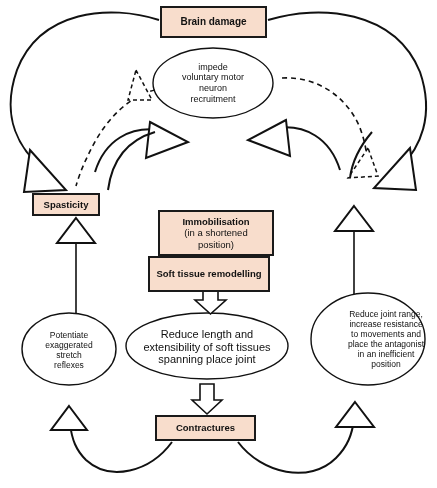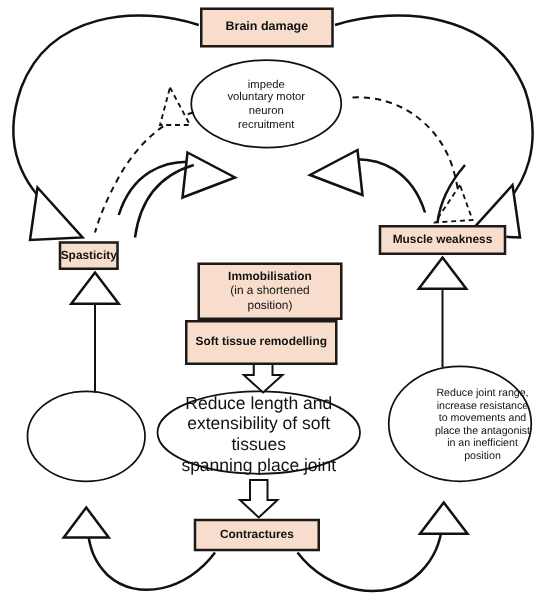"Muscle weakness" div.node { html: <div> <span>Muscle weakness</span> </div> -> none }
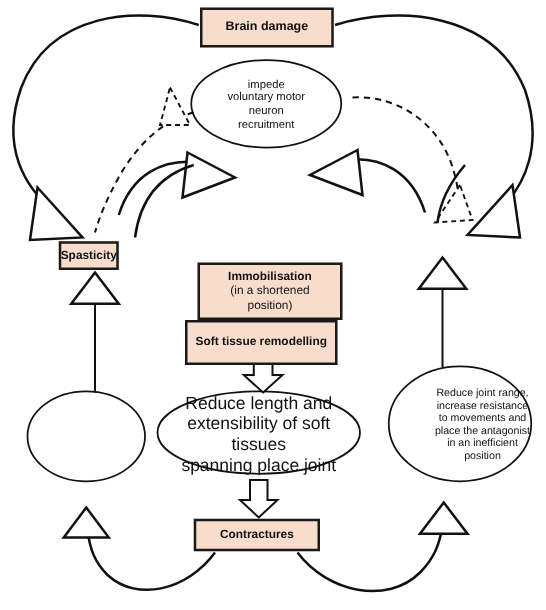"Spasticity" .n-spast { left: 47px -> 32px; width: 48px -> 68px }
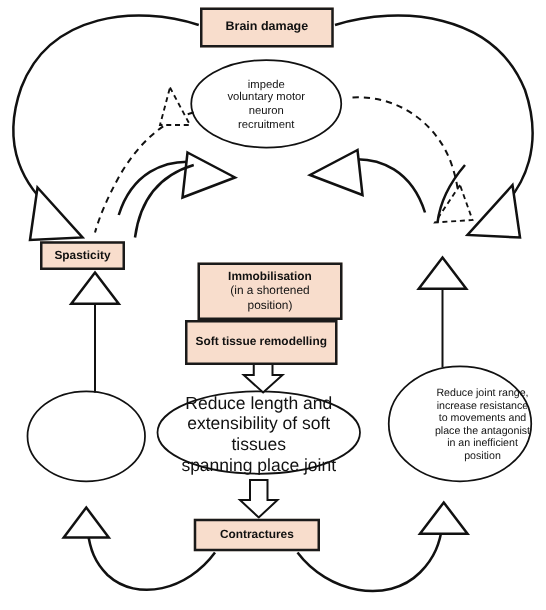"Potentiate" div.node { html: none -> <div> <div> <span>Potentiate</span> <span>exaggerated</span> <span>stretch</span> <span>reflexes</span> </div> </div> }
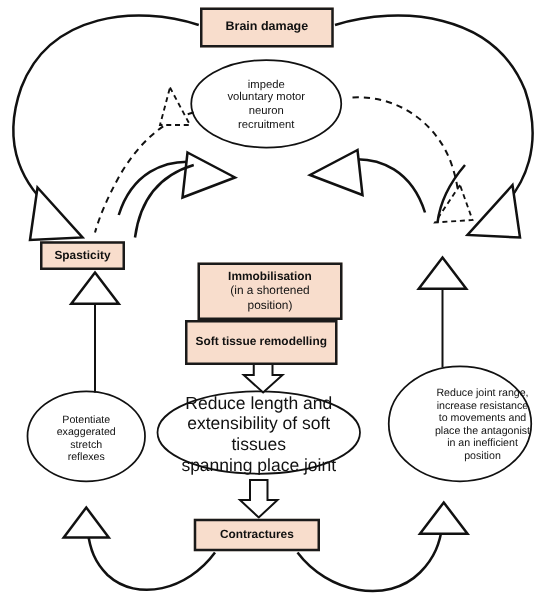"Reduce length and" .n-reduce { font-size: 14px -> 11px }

┄┄┄┄┄┄

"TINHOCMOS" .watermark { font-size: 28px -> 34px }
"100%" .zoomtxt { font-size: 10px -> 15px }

┄┄┄┄┄┄

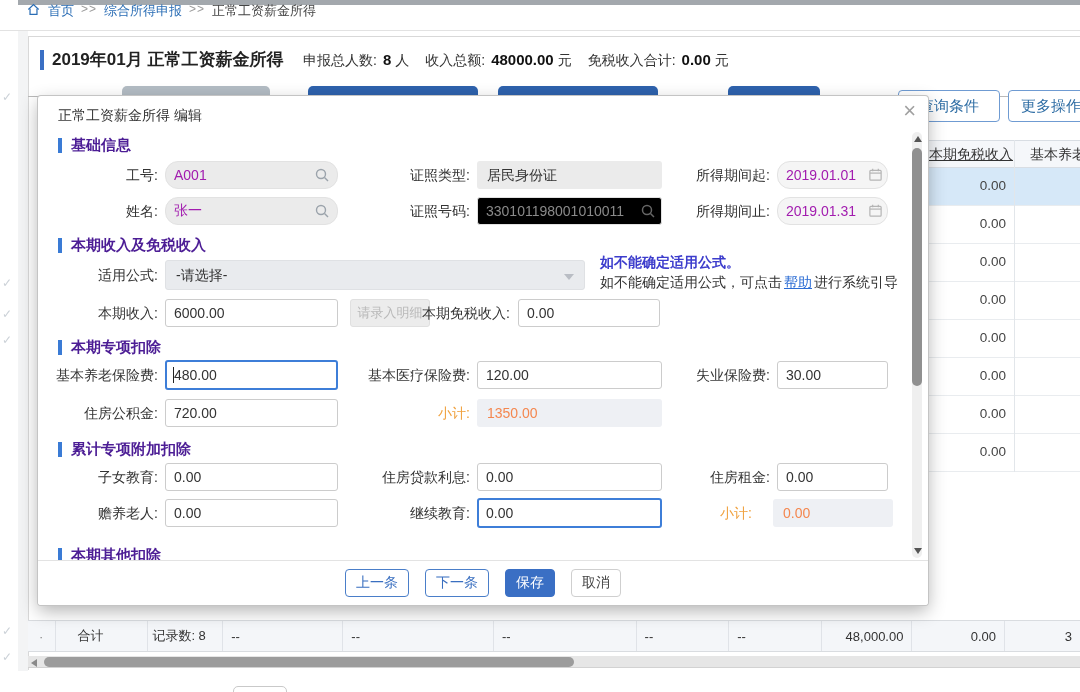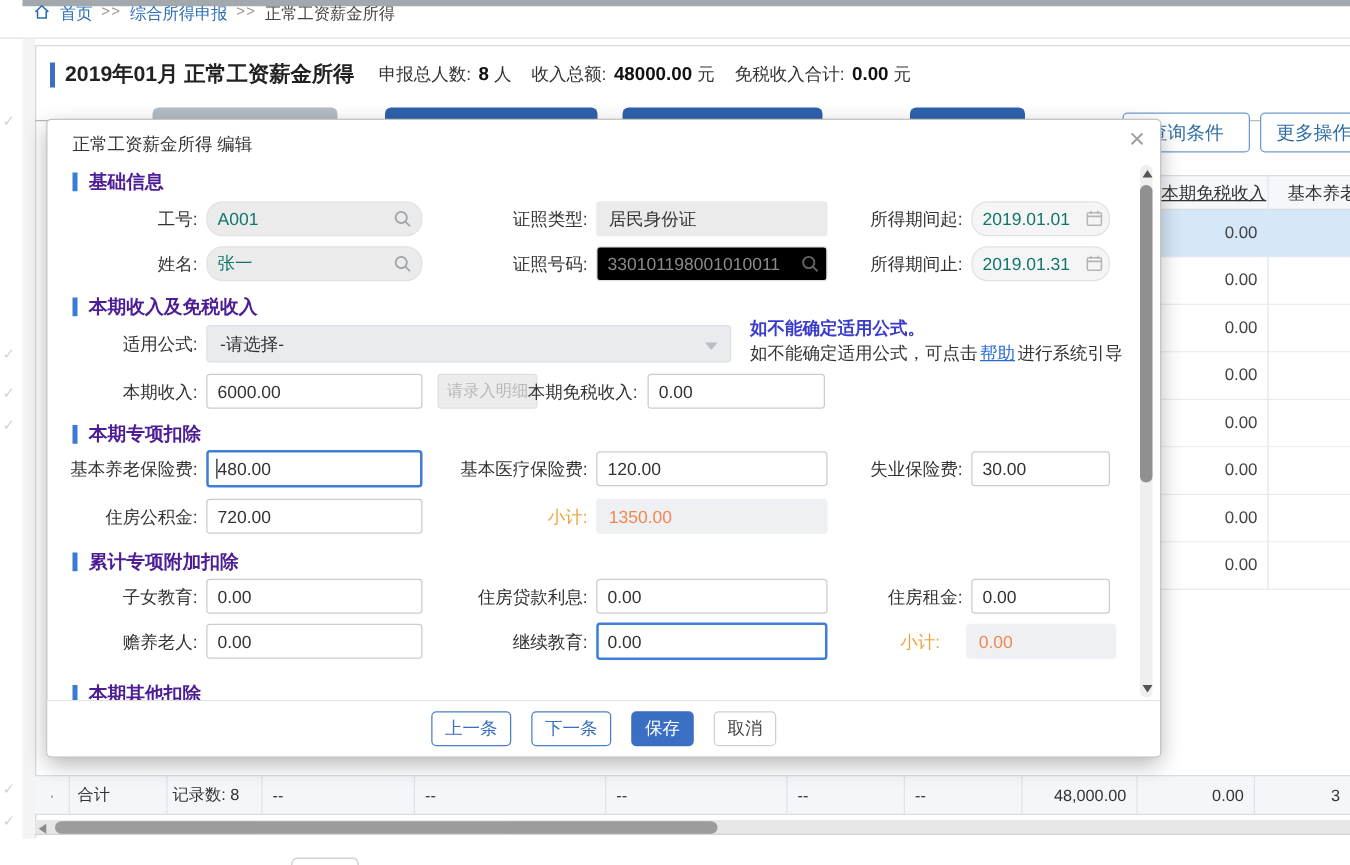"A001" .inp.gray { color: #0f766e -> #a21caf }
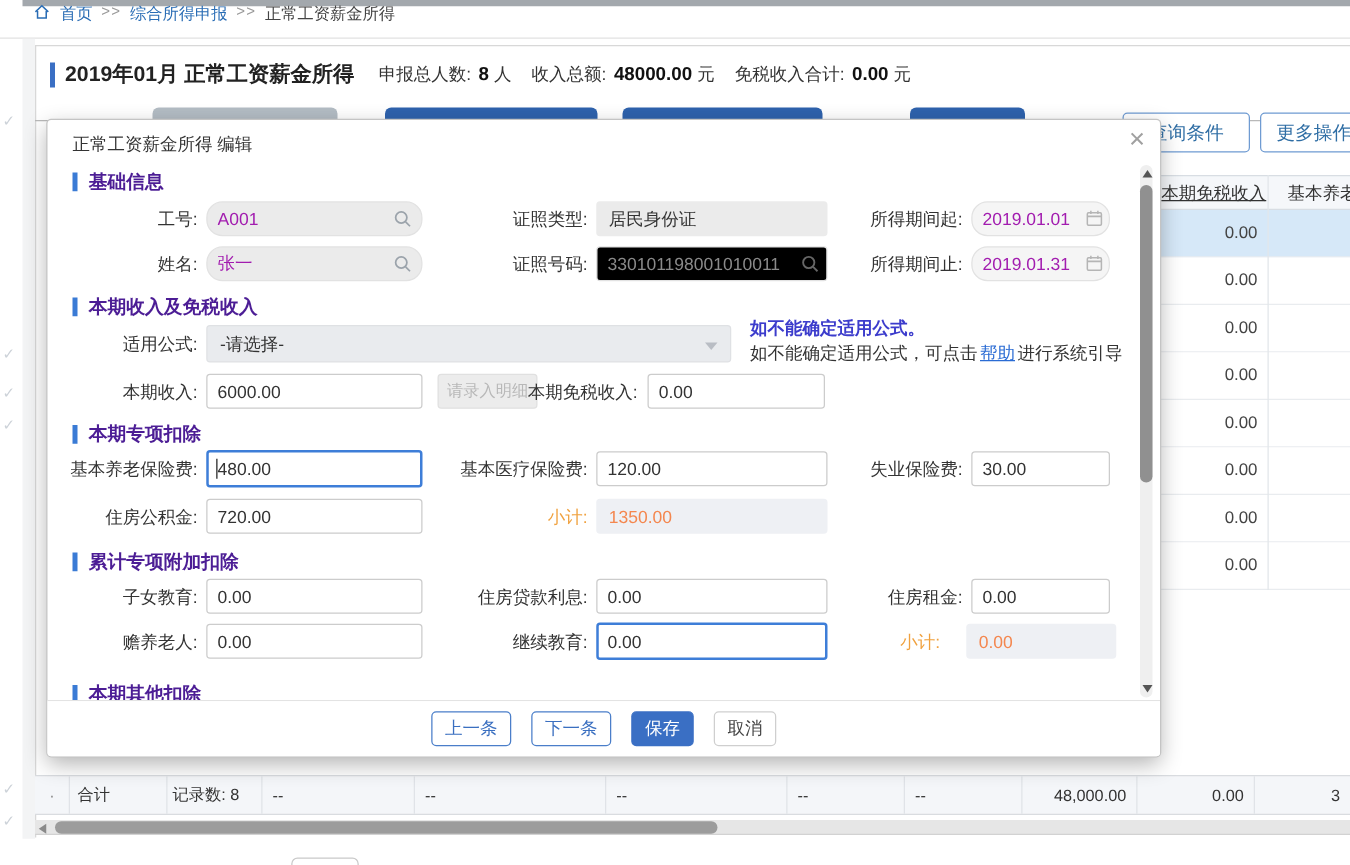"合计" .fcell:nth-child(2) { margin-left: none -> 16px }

┄┄┄┄┄┄

WORK TASK> Starting at the line above that holds "html: <div> <span>Muscle", return each line up to and including the one that holds "font-size: 14px ->", exactly as written, minus any pictures.

EXERCISE OUTPUT>
"Muscle weakness" div.node { html: <div> <span>Muscle weakness</span> </div> -> none }
"Spasticity" .n-spast { left: 47px -> 32px; width: 48px -> 68px }
"Potentiate" div.node { html: none -> <div> <div> <span>Potentiate</span> <span>exaggerated</span> <span>stretch</span> <span>reflexes</span> </div> </div> }
"Reduce length and" .n-reduce { font-size: 14px -> 11px }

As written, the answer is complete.